Et, si je veux l'aimer, m'en empêcherez-vous?
Avez-vous sur mon cœur quelque empire à prétendre?
Et, pour régler mes vœux, ai-je votre ordre à prendre?
Sachez que trop d'orgueil a pu vous décevoir,
Si votre cœur sur moi s'est cru quelque pouvoir;
Et que mes sentimens sont d'une âme trop grande
Pour vouloir les cacher, lorsqu'on me les demande.
Je ne vous dirai point si le comte est aimé;
Mais apprenez de moi qu'il est fort estimé;
Que ses hautes vertus, pour qui je m'intéresse,
Méritent mieux que vous les vœux d'une princesse;
Que je garde aux ardeurs[347], aux soins qu'il me fait voir,
Tout le ressentiment[348] qu'une âme puisse avoir;
Et que si des destins la fatale puissance
M'ôte la liberté d'être sa récompense,
Au moins est-il en moi de promettre à ses vœux
Qu'on ne me verra point le butin de vos feux.
Et, sans vous amuser d'une attente frivole,
C'est à quoi je m'engage, et je tiendrai parole.
Voilà mon cœur ouvert, puisque vous le voulez,
Et mes vrais sentimens à vos yeux étalés.
Êtes-vous satisfait? et mon âme attaquée
S'est-elle, à votre avis assez bien expliquée?
Voyez, pour vous ôter tout lieu de soupçonner
S'il reste quelque jour encore à vous donner.
A don Sylve.
Cependant, si vos soins s'attachent à me plaire,
Songez que votre bras, comte, m'est nécessaire;
Et, d'un capricieux quels que soient les transports,
Qu'à punir nos tyrans il doit tous ses efforts.
Fermez l'oreille enfin à toute sa furie;
Et, pour vous y porter, c'est moi qui vous en prie.

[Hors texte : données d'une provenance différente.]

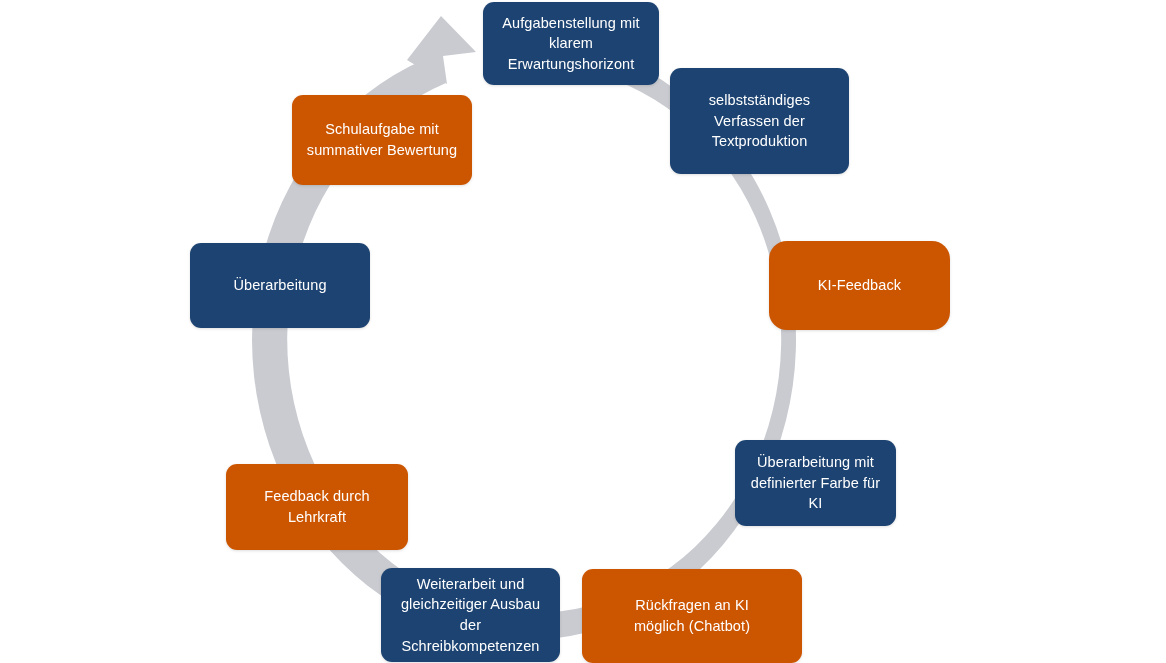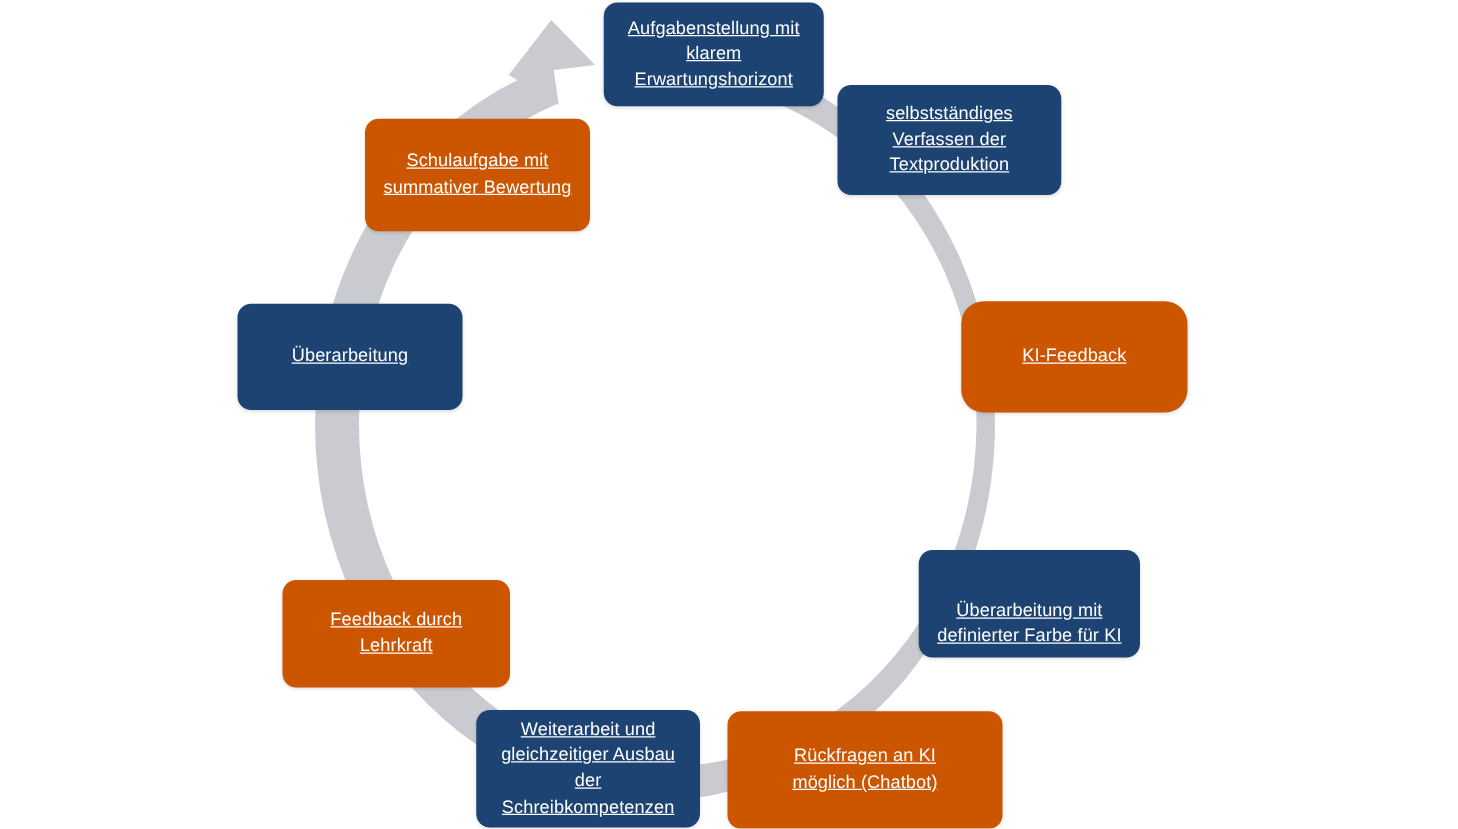--- a/index.html
+++ b/index.html
@@ -31,34 +31,33 @@
     display: flex;
     align-items: center;
     justify-content: center;
     text-align: center;
     color: #ffffff;
     font-size: 14.5px;
     line-height: 1.42;
     letter-spacing: 0.1px;
     padding: 6px 10px;
     box-shadow: 0 1px 3px rgba(0,0,0,0.13);
-    text-decoration: underline;
   }
   .node .txt {
     display: block;
     white-space: pre-line;
   }
   .navy { background: #1C4371; }
   .orange { background: #CC5500; }
 
   
   #n0 { left: 483px; top: 2px;   width: 176px; height: 83px; }
-  #n1 { left: 670px; top: 68px;  width: 179px; height: 88px; }
+  #n1 { left: 670px; top: 68px;  width: 179px; height: 106px; }
   #n2 { left: 769px; top: 241px; width: 181px; height: 89px; border-radius: 18px; }
-  #n3 { left: 735px; top: 440px; width: 177px; height: 86px; align-items: flex-end; }
+  #n3 { left: 735px; top: 440px; width: 161px; height: 86px; }
   #n4 { left: 582px; top: 569px; width: 220px; height: 94px; }
   #n5 { left: 381px; top: 568px; width: 179px; height: 94px; }
   #n6 { left: 226px; top: 464px; width: 182px; height: 86px; }
   #n7 { left: 190px; top: 243px; width: 180px; height: 85px; }
   #n8 { left: 292px; top: 67px;  width: 180px; height: 90px; margin-top: 28px; }
 </style>
 </head>
 <body>
 
 <div id="canvas">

SCÈNE IV.—DON GARCIE, DON ALPHONSE cru don Sylve.

DON GARCIE.

Tout vous rit et votre âme, en cette occasion,
Jouit superbement de ma confusion.
Il vous est doux de voir un aveu plein de gloire
Sur les feux d'un rival marquer votre victoire:
Mais c'est à votre joie un surcroît sans égal,
D'en avoir pour témoins les yeux de ce rival;
Et mes prétentions, hautement étouffées,
A vos vœux triomphans sont d'illustres trophées.
Goûtez à pleins transports ce bonheur éclatant;
Mais sachez qu'on n'est pas encore où l'on prétend.
La fureur qui m'anime a de trop justes causes.
Et l'on verra peut-être arriver bien des choses.
Un désespoir va loin quand il est échappé,
Et tout est pardonnable à qui se voit trompé.
Si l'ingrate à mes yeux, pour flatter votre flamme,
A jamais n'être à moi vient d'engager son âme,
Je saurai bien trouver, dans mon juste courroux,
Les moyens d'empêcher qu'elle ne soit à vous.

DON ALPHONSE.

Cet obstacle n'est pas ce qui me met en peine.
Nous verrons quelle attente en tous cas sera vaine;
Et chacun, de ses feux, pourra, par sa valeur,
Ou défendre la gloire ou venger le malheur.
Mais, comme, entre rivaux, l'âme la plus posée
A des termes d'aigreur trouve une pente aisée,
Et que je ne veux point qu'un pareil entretien
Puisse trop échauffer votre esprit et le mien,
Prince, affranchissez-moi d'une gêne secrète,
Et me donnez moyen de faire ma retraite.

DON GARCIE.

Non, non, ne craignez point qu'on pousse votre esprit
A violer ici l'ordre qu'on vous prescrit.
Quelque juste fureur qui me presse et vous flatte,
Je sais, comte, je sais quand il faut qu'elle éclate.
Ces lieux vous sont ouverts: oui, sortez-en, sortez,
Glorieux des douceurs que vous en remportez;
Mais, encore une fois, apprenez que ma tête
Peut seule dans vos mains mettre votre conquête.

DON ALPHONSE.

Quand nous en serons là, le sort entre nos bras
De tous nos intérêts videra les débats.